Marcin Brosz: Oglądaliśmy naprawdę emocjonujące widowisko i to tak naprawdę od pierwszej do ostatniej minuty, aż szkoda, że się skończyło. Patrząc na przebieg meczu, graliśmy z jednym z zespołów, który aspiruje do tego, by w przyszłym sezonie występować w Ekstraklasie. To, co łączy ten mecz i poprzedni, to mieliśmy dużo sytuacji bramkowych z meczu, i to strzałów groźnych, i to stwarzanych takich groźnych sytuacji. Bardzo dużo. To, co podkreślam, posiadanie piłki, tak chcemy grać. Wiadomo, na końcu jest ta najważniejsza rubryczka: bramki i jedna droga: tu trzeba konsekwentnie pracować nad wykończeniem, bo widać, że jesteśmy w stanie stwarzać sytuacje, natomiast ta finalizacja to jest praca na treningach.

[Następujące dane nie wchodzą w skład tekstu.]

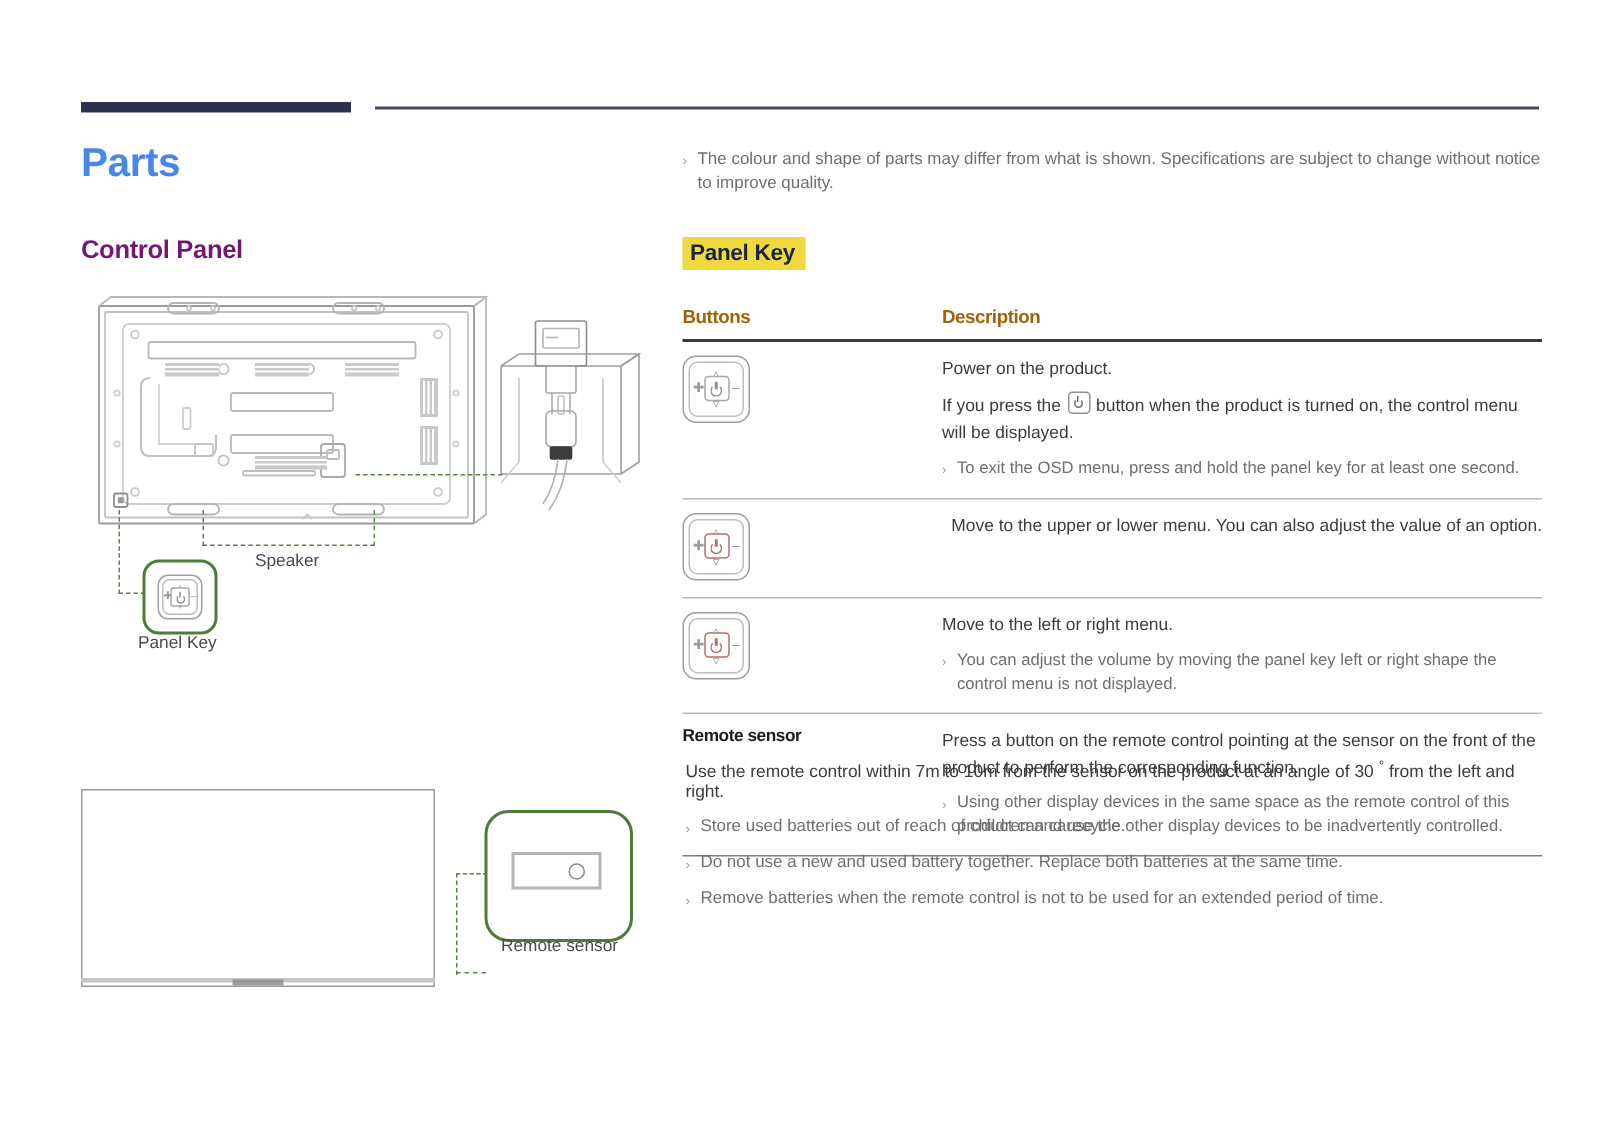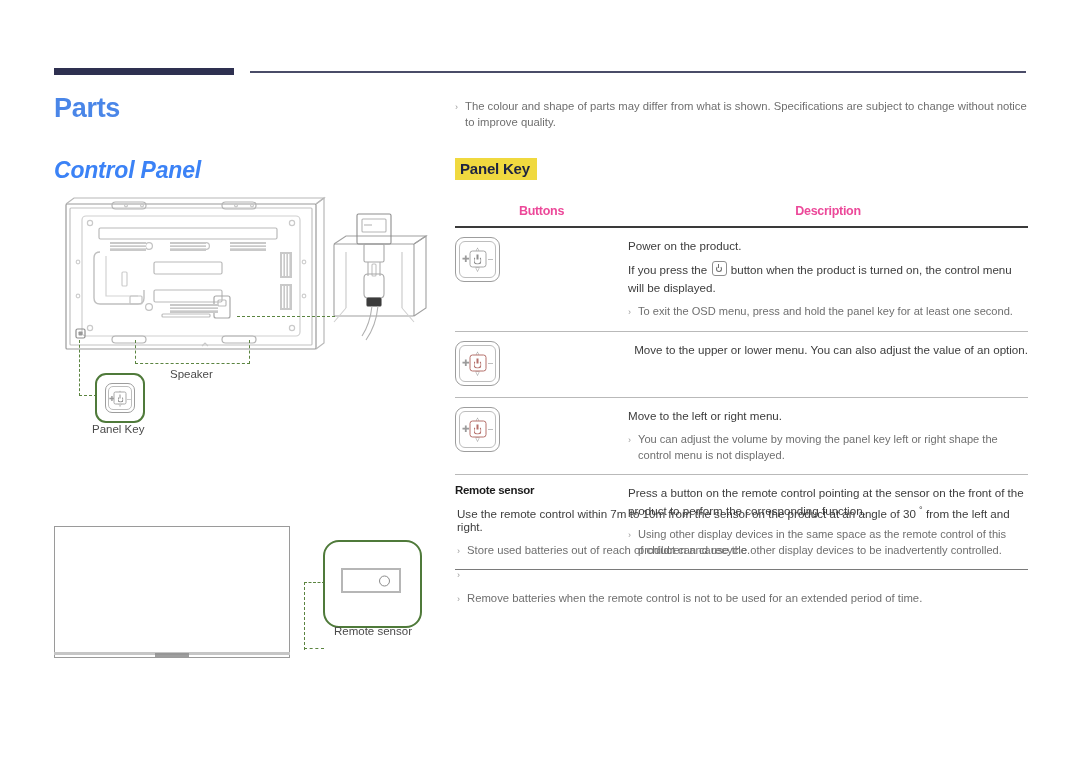--- a/index.html
+++ b/index.html
@@ -25,22 +25,22 @@
     width: 776px; height: 1.5px; background: #4a4c68;
   }
 
   
   .left-col { position: absolute; left: 54px; top: 92px; width: 380px; }
   .h-parts {
     font-size: 27px; font-weight: bold; color: #4a86e8;
     letter-spacing: -0.3px; margin: 0; line-height: 1.2;
   }
   .h-control {
-    font-size: 23px; font-weight: bold; color: #3b82f6;
-    margin: 33px 0 0 0; letter-spacing: -0.2px; font-style: italic;
+    font-size: 17px; font-weight: bold; color: #701a75;
+    margin: 33px 0 0 0; letter-spacing: -0.2px;
   }
 
   
   .diagram-rear {
     position: absolute; left: 54px; top: 196px;
     width: 376px; height: 250px;
   }
   .lbl {
     font-size: 11.5px; color: #4b4b4b;
     position: absolute; white-space: nowrap;
@@ -106,21 +106,21 @@
     font-weight: bold; font-size: 15px; padding: 2px 7px 3px 5px;
     margin-top: 27px; letter-spacing: -0.2px;
   }
 
   
   table.ptable {
     border-collapse: collapse; width: 573px; margin-top: 24px;
     table-layout: fixed;
   }
   table.ptable th {
-    text-align: center; font-size: 12.5px; font-weight: bold; color: #ec4899;
+    text-align: left; font-size: 12.5px; font-weight: bold; color: #a16207;
     padding: 0 0 8px 0; letter-spacing: -0.3px;
   }
   .col-btn { width: 173px; }
   thead tr { border-bottom: 2.2px solid #3a3a3a; }
   table.ptable td {
     vertical-align: top; padding: 9px 0 11px 0;
     border-bottom: 1px solid #b9b9b9;
   }
   table.ptable tr.last-row td { border-bottom: 1.4px solid #7a7a7a; }
   .desc-p { font-size: 11.6px; color: #3c3c3c; line-height: 1.5; margin: 0 0 7px 0; }
@@ -475,20 +475,21 @@
       <span>Use the remote control within 7m to 10m from the sensor on the product at an angle of 30</span>
       <span class="deg">°</span>
       <span>from the left and right.</span>
     </p>
     <div class="foot-row">
       <span class="bullet">›</span>
       <span class="note-txt">Store used batteries out of reach of children and recycle.</span>
     </div>
     <div class="foot-row">
       <span class="bullet">›</span>
+      <span class="note-txt">Do not use a new and used battery together. Replace both batteries at the same time.</span>
     </div>
     <div class="foot-row">
       <span class="bullet">›</span>
       <span class="note-txt">Remove batteries when the remote control is not to be used for an extended period of time.</span>
     </div>
   </div>
 
 </div>
 
 </body></html>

Widać progres, natomiast to nie jest tak, że z treningu na trening będzie tak łatwo wykonywany, więc to jest moment, nad którym pracujemy. Podsumowując: ciekawe widowisko, dużo emocji, dużo pojedynków jeden na jeden, to co kibice lubią. Do końca mecz trzymał w napięciu i w emocjach. 

Pytanie: Po pierwszej połowie wydawało się, że trudno wam będzie wrócić do gry. Było 2:0, po przerwie przejęliście inicjatywę. Bramka w 93. minucie, daje dużo radości, czy niedosyt zostaje?

Brosz: Wartość dodana, to to, że po raz któryś do końca gonimy, wierzymy w to, że jesteśmy w stanie odwrócić wynik meczu i tu widać, że jest duży progres. Ta pierwsza połowa, przegrywaliśmy 2:0, te bramki… Też wiemy, jak padały, jakby je wziąć, ten mecz był bardzo dobry, z jednej i drugiej strony. Naprawdę to było dobre widowisko na dobrym poziomie. Były te sytuacje, których musimy zdecydowanie unikać, i pierwsza i druga bramka. Oczywiście, to nas nie usprawiedliwia. Podział punktów, i my i GKS walczyliśmy o trzy, nie rozpatrywałbym w tych kategoriach. Dla nas jest ważne to, że po raz kolejny z zespołem, który walczy o najwyższe cele, byliśmy w stanie i nawiązać na boisku bardzo równą walkę, jak również udało nam się strzelić dwie bramki. Mieliśmy sytuację na zdobycie kolejnych.